Immune response against hepatitis B virus (HBV) infection is an important risk factor for the development of hepatocellular carcinoma (HCC). Studies have reported that interleukin 22 (IL-22) exhibits both protective and pathological properties in liver diseases. Our aim was to explore the importance of IL-22 in the development of HCC, and to characterize the relationship between IL-22 levels and the prognosis of HCC.

METHODS

Totally, 136 liver biopsy specimens from 46 patients with chronic hepatitis B (CHB), 37 with atypical hyperplasia (AH), 53 with HCC, patient-matched tumors and peritumoral surgical specimens from 56 HCC patients included in the study.
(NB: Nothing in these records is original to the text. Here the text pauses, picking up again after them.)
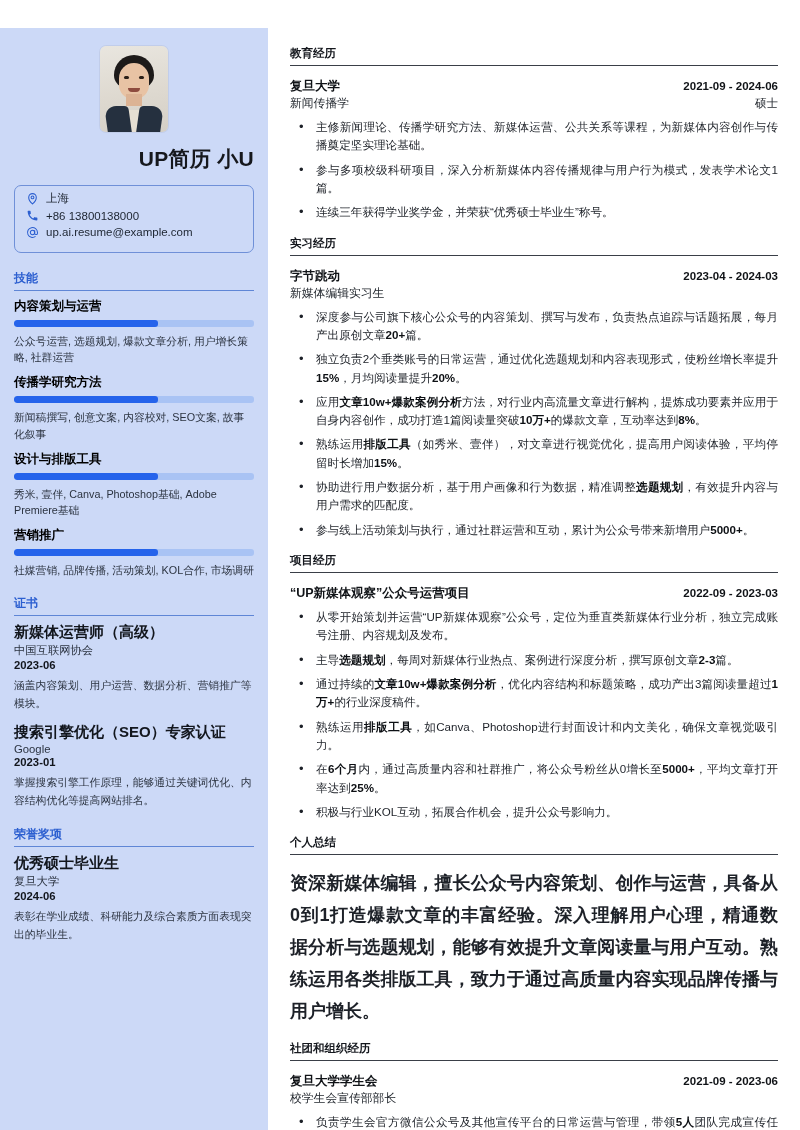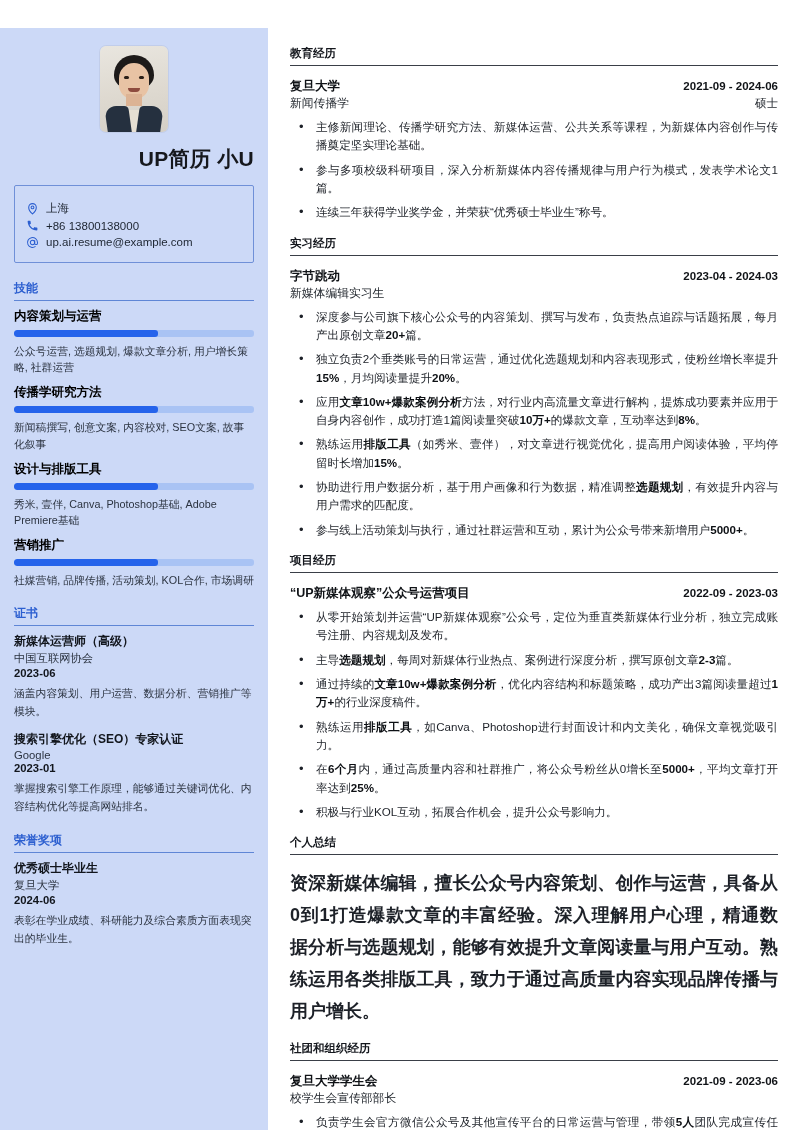--- a/index.html
+++ b/index.html
@@ -52,8 +52,8 @@
     color:#16181d; margin:13px 0 12px; letter-spacing:.3px;
   }
   .contact-box {
-    border:1px solid #6f90d8; border-radius:2px;
-    padding:11px 11px 10px; background:transparent;
+    border:1px solid #6f90d8; border-radius:7px;
+    padding:1px 11px 10px; background:transparent;
   }
   .contact-row { display:flex; align-items:center; gap:7px; font-size:11.5px; color:#1c2430; margin:3.5px 0; }
   .contact-row .ic { width:13px; height:13px; flex:0 0 13px; color:#2c5fd0; display:block; }

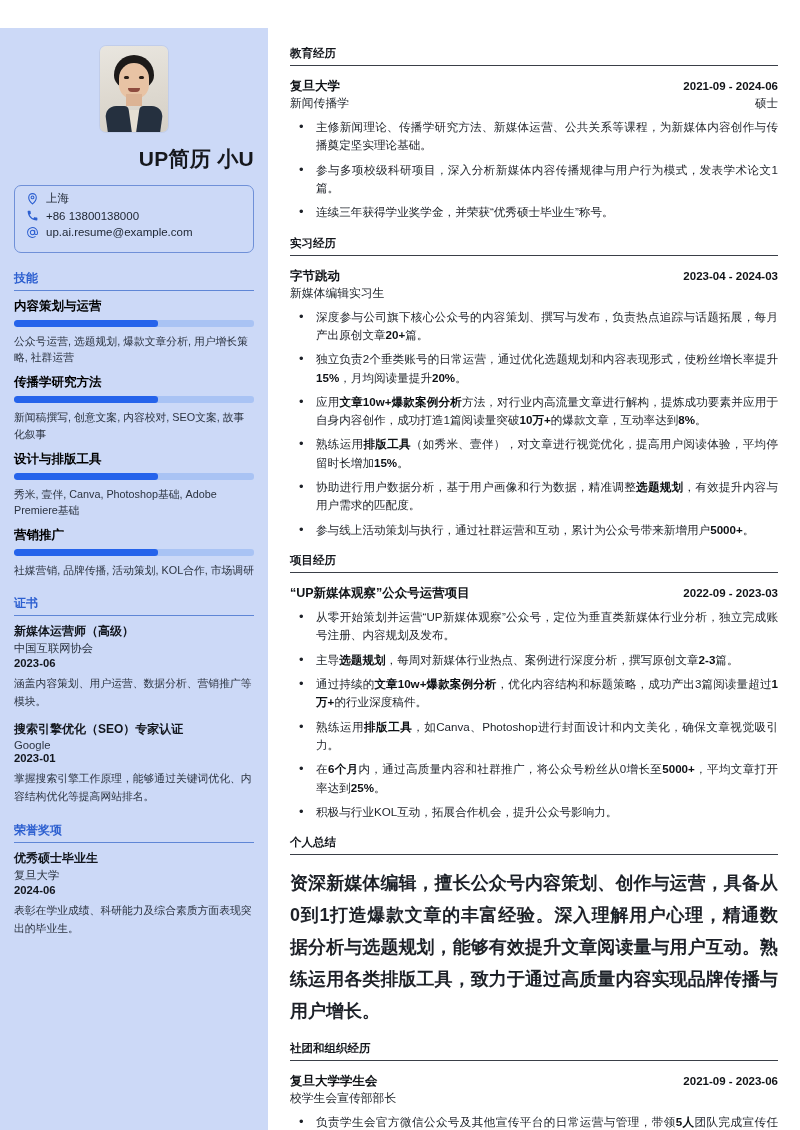--- a/index.html
+++ b/index.html
@@ -72,7 +72,7 @@
   .skill-desc { font-size:10.8px; line-height:1.5; color:#2b3340; margin-top:6px; }
 
   .cert { margin-bottom:11px; }
-  .cert-title { font-size:12px; font-weight:700; color:#12161d; }
+  .cert-title { font-size:15px; font-weight:700; color:#12161d; }
   .cert-org { font-size:11.3px; color:#2b3340; margin-top:1px; }
   .cert-date { font-size:11.3px; font-weight:700; color:#12161d; margin-top:1px; }
   .cert-desc { font-size:10.8px; line-height:1.62; color:#2b3340; margin-top:6px; }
The expression of IL-22 and CD8 was evaluated by immunochemistry. Corresponding serum samples were collected from 30 CHB, 30 AH, and 30 HCC patients. IL-22 expression was determined by an enzyme linked immunosorbent assay.

RESULTS

Liver-infiltrating IL-22 cells increased in a stepwise manner from CHB to AH and HCC (CHB vs. AH, P=0.002; AH vs. HCC, P=0.010), whereas a decreasing trend was observed for CD8 T cells (CHB vs. AH, P=0.031; AH vs. HCC, P=0.652). Serum IL-22 levels also increased from CHB to AH and HCC (CHB vs. AH, P=0.024; AH vs. HCC, P=0.026). Tumor-infiltrating IL-22 cells and serum IL-22 were associated with histologic grade (P=0.024 and P=0.033). Additionally, CD8 T cells correlated with tumor size (P=0.032). Furthermore, the high intratumoral IL-22 cell group and high serum IL-22 group showed lower overall survival (OS; P=0.001, P=0.017) and disease-free survival (DFS; P=0.005, P<0.001). Multivariate analysis revealed that intratumoral IL-22 cells and serum IL-22 levels were independent prognostic factors for both OS and DFS.

CONCLUSIONS

These findings indicate that IL-22 promotes the progression of HCC in CHB patients. High tumor-infiltrating IL-22 cells and serum IL-22 levels are thought to be unfavorable prognostic indicators for HCC.